Gaussian Process Regression for Multiple Assets, single factor

Following on from the model overview and simple implementation notebook, we’ll now expand from a single Y to a set of multiple, correlated Ys.

In equation form: \[ y_{t+1} \sim N(\beta_t X_t, \Sigma_y) \\ \beta \sim N(0, \Sigma_N) \\ \Sigma(N)_{i,j} = \alpha^2exp\left (-\frac{1}{2\rho^2}(i-j)^2 \right ) + \delta_{i,j}\\ \rho \sim \gamma^{-1}(5,5) \\ \begin{matrix}\alpha \sim N(0, 1) & \alpha > 0 \end{matrix} \delta_{i,j} \{\begin{matrix} \sim N(0,1) & i \equiv j\\ 0 & i \neq j \end{matrix} \]

\[ \Sigma_y = \Omega_y'\sigma\Omega_y \\ \Omega_y \sim LJKCorr(3) \\ \sigma_a \sim cauchy(3), \sigma_a > 0 \]

We need two more parameters to define \(\Sigma_y\).

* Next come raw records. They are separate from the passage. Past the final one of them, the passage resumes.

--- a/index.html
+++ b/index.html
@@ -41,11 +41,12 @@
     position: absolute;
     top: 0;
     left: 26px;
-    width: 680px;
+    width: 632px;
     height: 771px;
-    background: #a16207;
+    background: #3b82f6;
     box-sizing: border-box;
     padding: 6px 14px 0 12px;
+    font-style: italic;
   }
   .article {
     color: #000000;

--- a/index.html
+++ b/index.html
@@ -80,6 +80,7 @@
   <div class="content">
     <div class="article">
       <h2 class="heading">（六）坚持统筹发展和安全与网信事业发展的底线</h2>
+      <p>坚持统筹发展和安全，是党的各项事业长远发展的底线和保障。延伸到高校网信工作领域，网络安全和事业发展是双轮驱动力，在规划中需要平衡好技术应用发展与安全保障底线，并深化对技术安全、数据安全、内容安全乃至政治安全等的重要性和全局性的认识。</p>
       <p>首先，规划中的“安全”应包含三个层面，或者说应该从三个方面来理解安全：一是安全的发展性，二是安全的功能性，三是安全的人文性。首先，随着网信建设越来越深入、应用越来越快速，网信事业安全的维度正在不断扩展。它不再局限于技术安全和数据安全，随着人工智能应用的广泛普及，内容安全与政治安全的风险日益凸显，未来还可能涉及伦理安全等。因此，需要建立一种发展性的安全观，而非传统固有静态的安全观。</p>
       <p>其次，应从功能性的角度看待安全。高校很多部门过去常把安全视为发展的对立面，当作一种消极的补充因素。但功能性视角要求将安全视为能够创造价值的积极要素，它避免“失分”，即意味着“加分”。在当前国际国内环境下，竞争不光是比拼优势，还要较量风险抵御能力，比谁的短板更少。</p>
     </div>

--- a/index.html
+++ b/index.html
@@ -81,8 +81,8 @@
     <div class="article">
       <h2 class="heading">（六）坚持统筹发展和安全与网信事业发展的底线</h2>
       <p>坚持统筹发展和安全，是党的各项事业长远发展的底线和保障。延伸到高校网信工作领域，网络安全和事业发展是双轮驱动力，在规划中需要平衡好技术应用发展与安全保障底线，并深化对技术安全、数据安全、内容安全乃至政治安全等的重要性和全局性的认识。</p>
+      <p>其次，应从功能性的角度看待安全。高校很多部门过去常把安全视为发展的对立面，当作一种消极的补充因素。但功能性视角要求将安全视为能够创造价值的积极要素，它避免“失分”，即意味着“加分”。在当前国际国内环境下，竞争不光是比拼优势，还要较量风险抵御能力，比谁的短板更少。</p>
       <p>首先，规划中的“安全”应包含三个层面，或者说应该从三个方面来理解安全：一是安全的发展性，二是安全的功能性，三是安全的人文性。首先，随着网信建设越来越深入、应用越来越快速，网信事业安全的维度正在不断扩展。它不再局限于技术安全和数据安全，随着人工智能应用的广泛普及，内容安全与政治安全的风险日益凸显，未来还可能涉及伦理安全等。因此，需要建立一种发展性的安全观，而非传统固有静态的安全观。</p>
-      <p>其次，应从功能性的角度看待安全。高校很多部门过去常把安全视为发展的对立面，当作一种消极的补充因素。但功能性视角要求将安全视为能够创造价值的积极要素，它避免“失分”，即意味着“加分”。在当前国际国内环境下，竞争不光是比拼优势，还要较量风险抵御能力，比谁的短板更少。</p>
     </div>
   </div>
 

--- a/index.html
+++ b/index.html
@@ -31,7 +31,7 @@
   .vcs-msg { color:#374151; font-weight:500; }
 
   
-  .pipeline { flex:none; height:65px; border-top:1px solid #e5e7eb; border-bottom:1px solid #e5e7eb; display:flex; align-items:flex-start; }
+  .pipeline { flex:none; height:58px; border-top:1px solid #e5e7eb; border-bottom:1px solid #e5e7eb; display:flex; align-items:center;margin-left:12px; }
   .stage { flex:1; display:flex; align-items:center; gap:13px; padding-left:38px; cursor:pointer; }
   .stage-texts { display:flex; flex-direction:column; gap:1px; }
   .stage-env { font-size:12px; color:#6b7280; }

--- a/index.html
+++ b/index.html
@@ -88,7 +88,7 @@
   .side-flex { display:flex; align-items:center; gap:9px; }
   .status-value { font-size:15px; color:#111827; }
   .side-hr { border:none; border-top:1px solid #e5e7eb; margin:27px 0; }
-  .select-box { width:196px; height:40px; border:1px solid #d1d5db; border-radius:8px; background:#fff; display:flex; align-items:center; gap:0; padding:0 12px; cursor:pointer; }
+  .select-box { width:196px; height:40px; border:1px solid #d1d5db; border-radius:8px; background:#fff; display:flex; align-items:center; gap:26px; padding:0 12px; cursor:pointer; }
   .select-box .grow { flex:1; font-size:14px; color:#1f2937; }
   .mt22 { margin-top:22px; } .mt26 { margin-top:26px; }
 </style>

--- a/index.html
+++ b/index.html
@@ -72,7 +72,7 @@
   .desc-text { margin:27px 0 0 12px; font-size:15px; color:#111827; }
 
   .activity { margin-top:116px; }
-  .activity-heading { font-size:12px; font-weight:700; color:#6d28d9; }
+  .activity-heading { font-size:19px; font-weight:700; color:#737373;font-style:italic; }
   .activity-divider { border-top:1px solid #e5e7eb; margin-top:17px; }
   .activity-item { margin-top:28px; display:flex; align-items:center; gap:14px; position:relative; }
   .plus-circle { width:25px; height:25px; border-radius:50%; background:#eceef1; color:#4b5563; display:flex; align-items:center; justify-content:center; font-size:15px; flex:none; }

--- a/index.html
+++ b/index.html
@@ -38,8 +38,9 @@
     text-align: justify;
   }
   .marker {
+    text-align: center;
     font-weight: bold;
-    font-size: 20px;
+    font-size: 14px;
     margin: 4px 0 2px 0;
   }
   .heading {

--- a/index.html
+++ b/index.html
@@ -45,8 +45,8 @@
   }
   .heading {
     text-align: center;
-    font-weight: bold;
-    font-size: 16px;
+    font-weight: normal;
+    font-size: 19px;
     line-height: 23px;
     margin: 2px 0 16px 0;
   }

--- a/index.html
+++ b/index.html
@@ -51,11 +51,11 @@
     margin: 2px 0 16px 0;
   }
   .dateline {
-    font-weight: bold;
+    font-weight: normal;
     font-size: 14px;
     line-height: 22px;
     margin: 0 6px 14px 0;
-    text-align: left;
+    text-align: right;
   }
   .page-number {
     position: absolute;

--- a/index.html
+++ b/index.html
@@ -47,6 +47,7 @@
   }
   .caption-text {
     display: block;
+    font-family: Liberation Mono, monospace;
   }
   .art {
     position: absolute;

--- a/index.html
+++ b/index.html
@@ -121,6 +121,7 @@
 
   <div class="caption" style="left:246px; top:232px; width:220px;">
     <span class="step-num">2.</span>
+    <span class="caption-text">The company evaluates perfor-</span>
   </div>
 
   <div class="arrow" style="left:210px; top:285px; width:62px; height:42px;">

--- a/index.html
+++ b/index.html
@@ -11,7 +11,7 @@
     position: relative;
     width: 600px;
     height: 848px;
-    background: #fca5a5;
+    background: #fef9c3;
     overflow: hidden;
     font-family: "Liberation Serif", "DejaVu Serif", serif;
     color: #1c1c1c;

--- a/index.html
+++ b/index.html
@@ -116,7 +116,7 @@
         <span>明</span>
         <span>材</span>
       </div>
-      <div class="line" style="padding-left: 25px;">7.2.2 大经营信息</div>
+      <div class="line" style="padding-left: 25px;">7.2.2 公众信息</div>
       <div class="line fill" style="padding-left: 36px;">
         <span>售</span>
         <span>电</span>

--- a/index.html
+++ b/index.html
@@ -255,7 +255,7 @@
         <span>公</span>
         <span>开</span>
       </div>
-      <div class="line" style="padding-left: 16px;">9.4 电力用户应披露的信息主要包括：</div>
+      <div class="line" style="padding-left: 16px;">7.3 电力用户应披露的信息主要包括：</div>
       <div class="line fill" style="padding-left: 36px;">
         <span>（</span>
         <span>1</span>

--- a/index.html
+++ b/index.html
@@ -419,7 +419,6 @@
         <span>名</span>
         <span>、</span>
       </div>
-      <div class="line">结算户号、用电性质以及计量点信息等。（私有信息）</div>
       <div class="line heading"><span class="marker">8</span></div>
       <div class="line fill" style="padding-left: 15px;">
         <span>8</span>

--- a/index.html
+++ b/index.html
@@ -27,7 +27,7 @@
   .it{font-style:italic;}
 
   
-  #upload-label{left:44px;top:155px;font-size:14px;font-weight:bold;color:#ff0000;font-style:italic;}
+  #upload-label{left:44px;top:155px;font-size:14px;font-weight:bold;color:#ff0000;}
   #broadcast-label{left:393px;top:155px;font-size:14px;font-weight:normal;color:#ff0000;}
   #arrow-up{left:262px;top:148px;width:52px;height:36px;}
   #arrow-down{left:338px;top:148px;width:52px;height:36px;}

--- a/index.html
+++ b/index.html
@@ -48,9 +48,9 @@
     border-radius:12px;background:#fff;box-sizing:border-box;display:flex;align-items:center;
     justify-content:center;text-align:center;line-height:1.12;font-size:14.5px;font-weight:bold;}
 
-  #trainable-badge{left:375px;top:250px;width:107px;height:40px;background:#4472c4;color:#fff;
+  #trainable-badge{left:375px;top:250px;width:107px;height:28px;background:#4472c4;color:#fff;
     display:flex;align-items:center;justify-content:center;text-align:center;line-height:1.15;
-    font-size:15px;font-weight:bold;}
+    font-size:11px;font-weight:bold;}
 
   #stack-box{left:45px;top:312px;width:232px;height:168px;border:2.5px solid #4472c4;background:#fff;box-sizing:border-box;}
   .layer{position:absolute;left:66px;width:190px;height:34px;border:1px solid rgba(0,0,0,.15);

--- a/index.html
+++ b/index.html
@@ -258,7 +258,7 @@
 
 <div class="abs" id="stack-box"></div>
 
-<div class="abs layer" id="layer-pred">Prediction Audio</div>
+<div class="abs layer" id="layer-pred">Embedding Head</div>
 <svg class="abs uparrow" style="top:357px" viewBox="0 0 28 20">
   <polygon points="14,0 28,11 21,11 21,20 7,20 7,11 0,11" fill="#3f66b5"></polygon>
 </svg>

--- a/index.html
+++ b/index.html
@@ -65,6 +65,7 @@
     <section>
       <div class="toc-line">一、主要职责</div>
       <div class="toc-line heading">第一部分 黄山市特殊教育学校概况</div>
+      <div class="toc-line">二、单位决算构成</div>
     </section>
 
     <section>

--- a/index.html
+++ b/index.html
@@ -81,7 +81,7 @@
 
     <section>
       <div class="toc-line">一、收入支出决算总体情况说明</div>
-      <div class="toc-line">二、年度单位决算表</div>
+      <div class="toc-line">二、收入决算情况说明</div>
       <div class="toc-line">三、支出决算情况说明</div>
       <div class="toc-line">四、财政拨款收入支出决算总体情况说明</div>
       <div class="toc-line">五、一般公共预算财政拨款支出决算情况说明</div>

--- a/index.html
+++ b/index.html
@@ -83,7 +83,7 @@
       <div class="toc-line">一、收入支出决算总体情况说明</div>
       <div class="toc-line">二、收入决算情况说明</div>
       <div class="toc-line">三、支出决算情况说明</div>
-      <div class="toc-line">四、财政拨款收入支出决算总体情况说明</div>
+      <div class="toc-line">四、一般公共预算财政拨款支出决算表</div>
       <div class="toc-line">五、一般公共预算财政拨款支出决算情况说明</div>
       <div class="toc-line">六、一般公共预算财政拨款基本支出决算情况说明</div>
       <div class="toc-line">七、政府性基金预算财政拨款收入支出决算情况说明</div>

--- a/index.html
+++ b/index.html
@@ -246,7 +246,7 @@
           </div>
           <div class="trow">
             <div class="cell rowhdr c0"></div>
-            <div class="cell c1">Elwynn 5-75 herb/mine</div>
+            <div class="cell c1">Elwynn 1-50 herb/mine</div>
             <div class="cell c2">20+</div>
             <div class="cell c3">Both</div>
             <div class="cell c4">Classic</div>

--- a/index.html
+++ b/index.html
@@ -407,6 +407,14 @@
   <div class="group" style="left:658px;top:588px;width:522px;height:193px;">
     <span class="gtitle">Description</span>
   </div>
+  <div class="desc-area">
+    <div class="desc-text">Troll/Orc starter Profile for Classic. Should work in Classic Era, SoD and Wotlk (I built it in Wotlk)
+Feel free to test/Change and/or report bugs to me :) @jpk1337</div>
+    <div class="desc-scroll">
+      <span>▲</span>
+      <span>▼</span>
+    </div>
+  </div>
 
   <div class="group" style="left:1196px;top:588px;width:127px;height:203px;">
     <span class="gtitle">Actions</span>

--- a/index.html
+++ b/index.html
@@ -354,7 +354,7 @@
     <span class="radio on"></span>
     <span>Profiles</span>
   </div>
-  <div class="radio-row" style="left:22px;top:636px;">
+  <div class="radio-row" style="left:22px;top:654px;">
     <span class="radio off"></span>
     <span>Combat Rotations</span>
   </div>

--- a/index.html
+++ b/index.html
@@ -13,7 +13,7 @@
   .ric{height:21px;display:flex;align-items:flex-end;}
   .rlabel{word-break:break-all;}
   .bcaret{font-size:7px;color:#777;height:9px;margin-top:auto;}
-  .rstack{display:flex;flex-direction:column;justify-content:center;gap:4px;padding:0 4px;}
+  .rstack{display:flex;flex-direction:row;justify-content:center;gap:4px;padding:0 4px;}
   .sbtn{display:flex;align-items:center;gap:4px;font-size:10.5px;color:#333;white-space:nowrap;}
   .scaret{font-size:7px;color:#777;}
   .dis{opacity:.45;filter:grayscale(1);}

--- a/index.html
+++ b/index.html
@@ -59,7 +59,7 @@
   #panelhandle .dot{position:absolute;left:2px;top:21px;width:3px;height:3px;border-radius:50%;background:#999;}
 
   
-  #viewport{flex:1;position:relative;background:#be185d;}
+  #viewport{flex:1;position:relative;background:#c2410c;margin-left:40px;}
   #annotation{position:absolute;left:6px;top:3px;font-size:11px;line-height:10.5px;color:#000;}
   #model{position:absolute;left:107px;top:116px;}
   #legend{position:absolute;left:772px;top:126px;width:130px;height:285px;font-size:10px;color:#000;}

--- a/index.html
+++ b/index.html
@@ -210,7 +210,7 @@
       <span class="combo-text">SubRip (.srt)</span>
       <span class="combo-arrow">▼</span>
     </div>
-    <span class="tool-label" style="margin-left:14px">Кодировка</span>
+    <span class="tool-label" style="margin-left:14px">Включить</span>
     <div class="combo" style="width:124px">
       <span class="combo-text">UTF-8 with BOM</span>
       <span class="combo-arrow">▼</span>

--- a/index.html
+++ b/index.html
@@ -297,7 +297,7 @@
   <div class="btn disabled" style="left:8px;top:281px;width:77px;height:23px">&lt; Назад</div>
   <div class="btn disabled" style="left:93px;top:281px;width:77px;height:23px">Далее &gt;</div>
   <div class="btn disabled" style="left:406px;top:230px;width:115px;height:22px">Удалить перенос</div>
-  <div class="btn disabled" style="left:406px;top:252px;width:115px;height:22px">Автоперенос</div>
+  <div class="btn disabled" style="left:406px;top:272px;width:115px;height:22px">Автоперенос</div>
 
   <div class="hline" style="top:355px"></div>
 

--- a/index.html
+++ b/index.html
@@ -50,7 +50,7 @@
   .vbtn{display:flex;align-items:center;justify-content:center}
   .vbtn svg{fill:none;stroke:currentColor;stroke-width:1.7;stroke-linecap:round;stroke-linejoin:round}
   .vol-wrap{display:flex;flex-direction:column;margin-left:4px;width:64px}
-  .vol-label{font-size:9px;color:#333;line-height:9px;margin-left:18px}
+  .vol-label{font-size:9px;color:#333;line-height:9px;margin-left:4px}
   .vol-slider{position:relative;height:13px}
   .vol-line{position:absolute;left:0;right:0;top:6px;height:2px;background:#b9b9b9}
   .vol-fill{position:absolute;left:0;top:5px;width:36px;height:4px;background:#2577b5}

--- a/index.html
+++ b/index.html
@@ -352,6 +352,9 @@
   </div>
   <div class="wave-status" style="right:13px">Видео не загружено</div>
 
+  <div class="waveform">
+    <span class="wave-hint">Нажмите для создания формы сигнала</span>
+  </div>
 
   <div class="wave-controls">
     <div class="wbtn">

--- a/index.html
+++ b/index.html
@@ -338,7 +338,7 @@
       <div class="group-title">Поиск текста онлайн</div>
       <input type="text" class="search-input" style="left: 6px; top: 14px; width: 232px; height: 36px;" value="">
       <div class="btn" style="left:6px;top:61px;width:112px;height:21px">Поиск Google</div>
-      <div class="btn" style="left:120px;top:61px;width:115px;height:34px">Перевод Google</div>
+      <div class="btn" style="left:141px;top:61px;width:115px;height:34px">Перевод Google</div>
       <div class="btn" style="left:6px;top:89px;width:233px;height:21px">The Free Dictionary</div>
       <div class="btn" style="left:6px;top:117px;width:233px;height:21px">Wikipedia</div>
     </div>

Following best practices in the Stan manual, we separate correlations and variances. In the actual code, we’ll be estimating the Cholesky decomposition of correlations, as it is much easier to generate stable positive-definite matrixes this way.

As before, we’ll validate the new model by simulating fake data with known parameters, then seeing if we can recover those parameters.

knitr::opts_chunk$set(warning = FALSE, message = FALSE)
library(tidyverse)
library(rstan) #2.17 hasn't been released yet for rstan, but we'll be using cmdstan 2.17.
rstan_options(auto_write = TRUE)
options(mc.cores = parallel::detectCores())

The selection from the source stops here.